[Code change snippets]
[Start of Attachment]

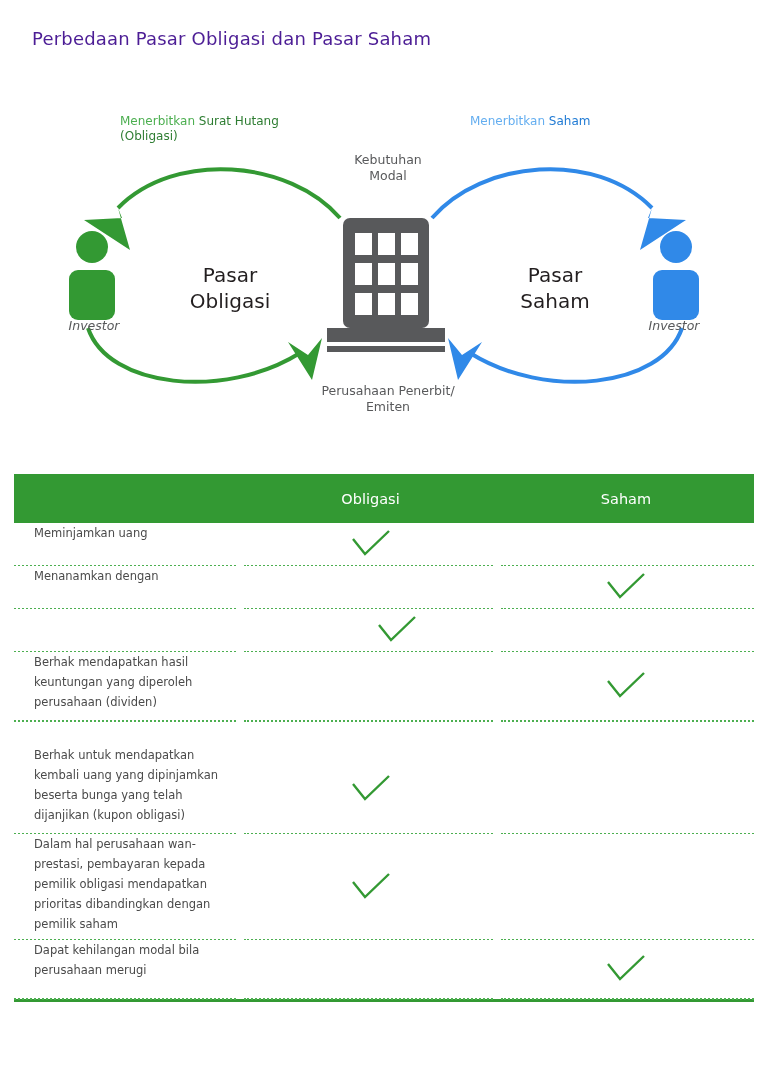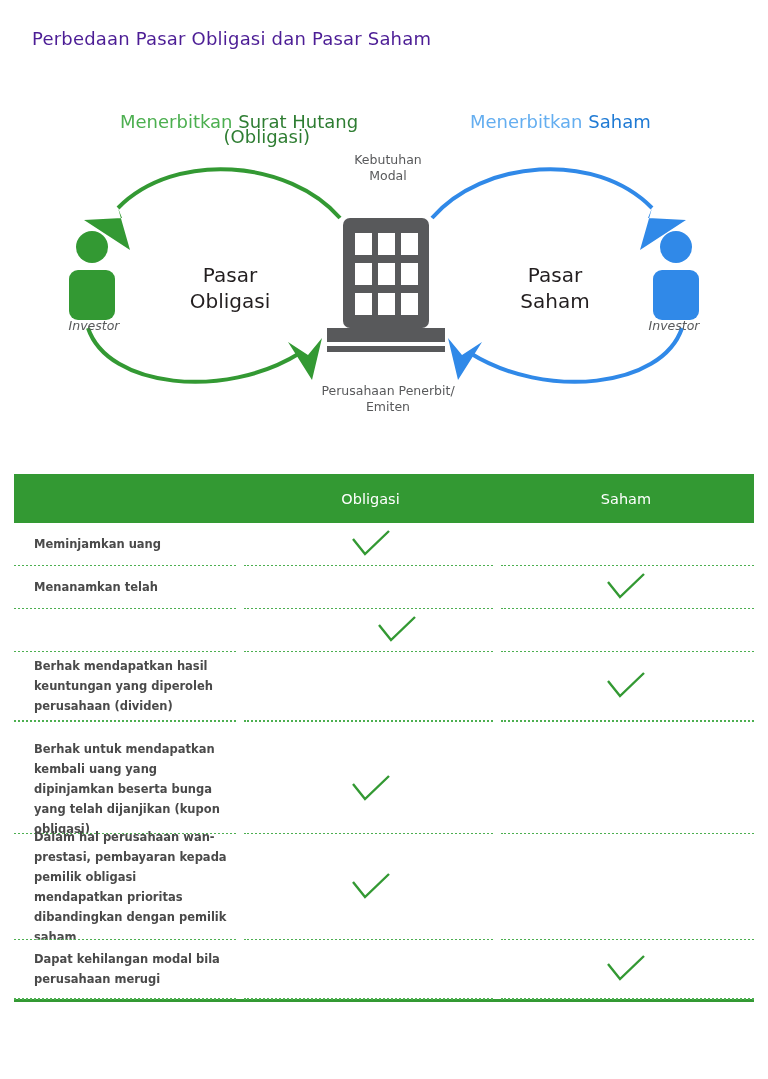--- a/index.html
+++ b/index.html
@@ -42,8 +42,8 @@
 
   .flow-caption {
     position: absolute;
-    font-size: 18px;
-    text-align: right;
+    font-size: 12px;
+    text-align: left;
     line-height: 15px;
     white-space: nowrap;
   }

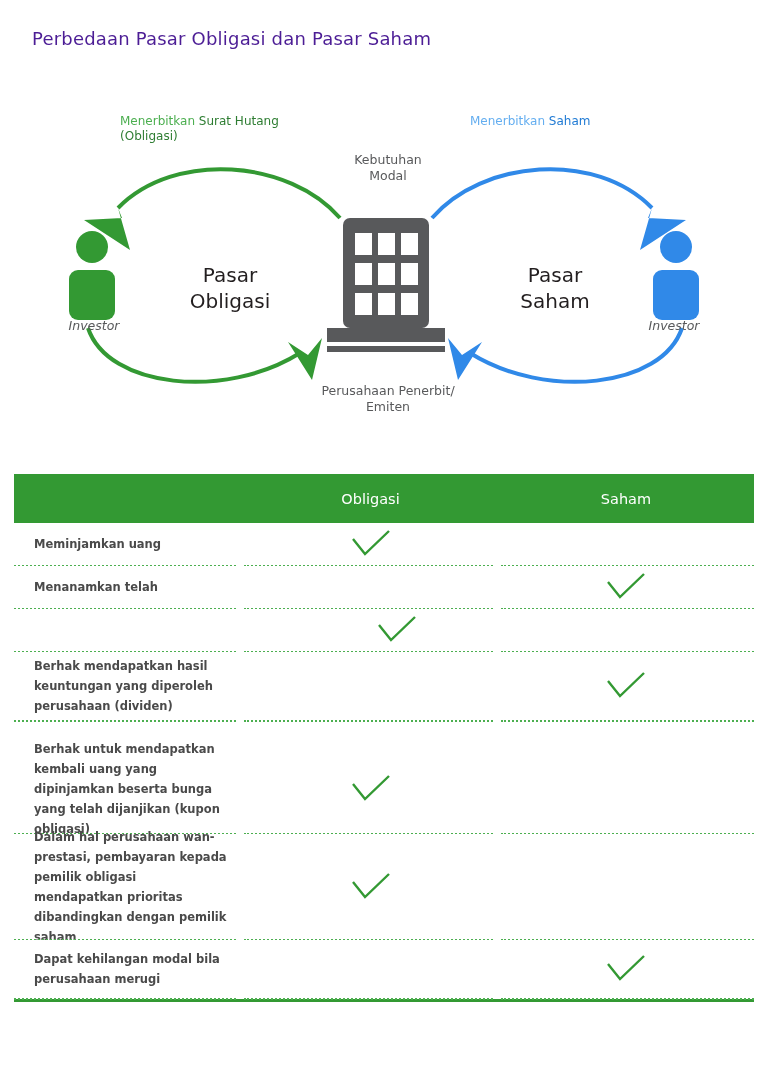--- a/index.html
+++ b/index.html
@@ -118,10 +118,8 @@
 
   .table-row {
     display: flex;
-    align-items: center;
     position: relative;
     background: #ffffff;
-    font-weight: bold;
   }
   .table-row .cell-label {
     width: 229px;

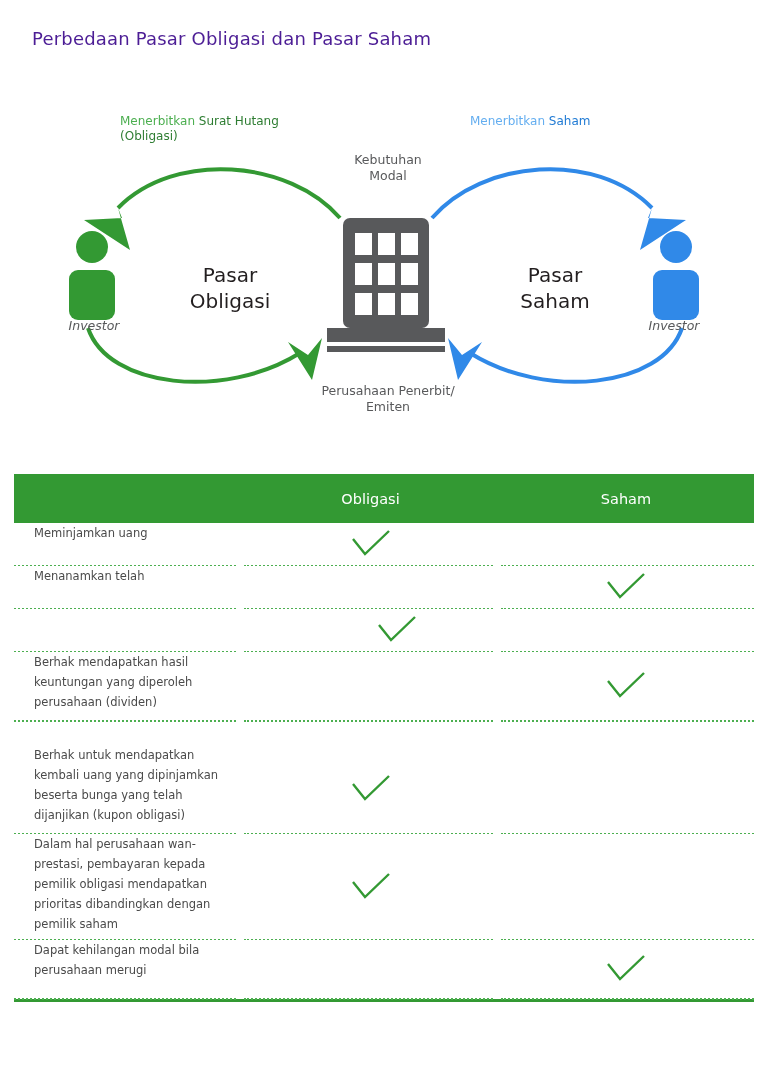--- a/index.html
+++ b/index.html
@@ -272,7 +272,7 @@
         <span class="sep-c"></span>
       </div>
       <div class="table-row" style="height: 42px;">
-        <div class="cell-label">Menanamkan telah</div>
+        <div class="cell-label">Menanamkan dengan</div>
         <div class="cell-check"></div>
         <div class="cell-check2">
           <svg width="42" height="30" viewBox="0 0 42 30" class="check-icon">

[End of Attachment]

Assignment ▸ How many lines above include the word "label"? Answer with the number alone.

Exercise output ▸ 3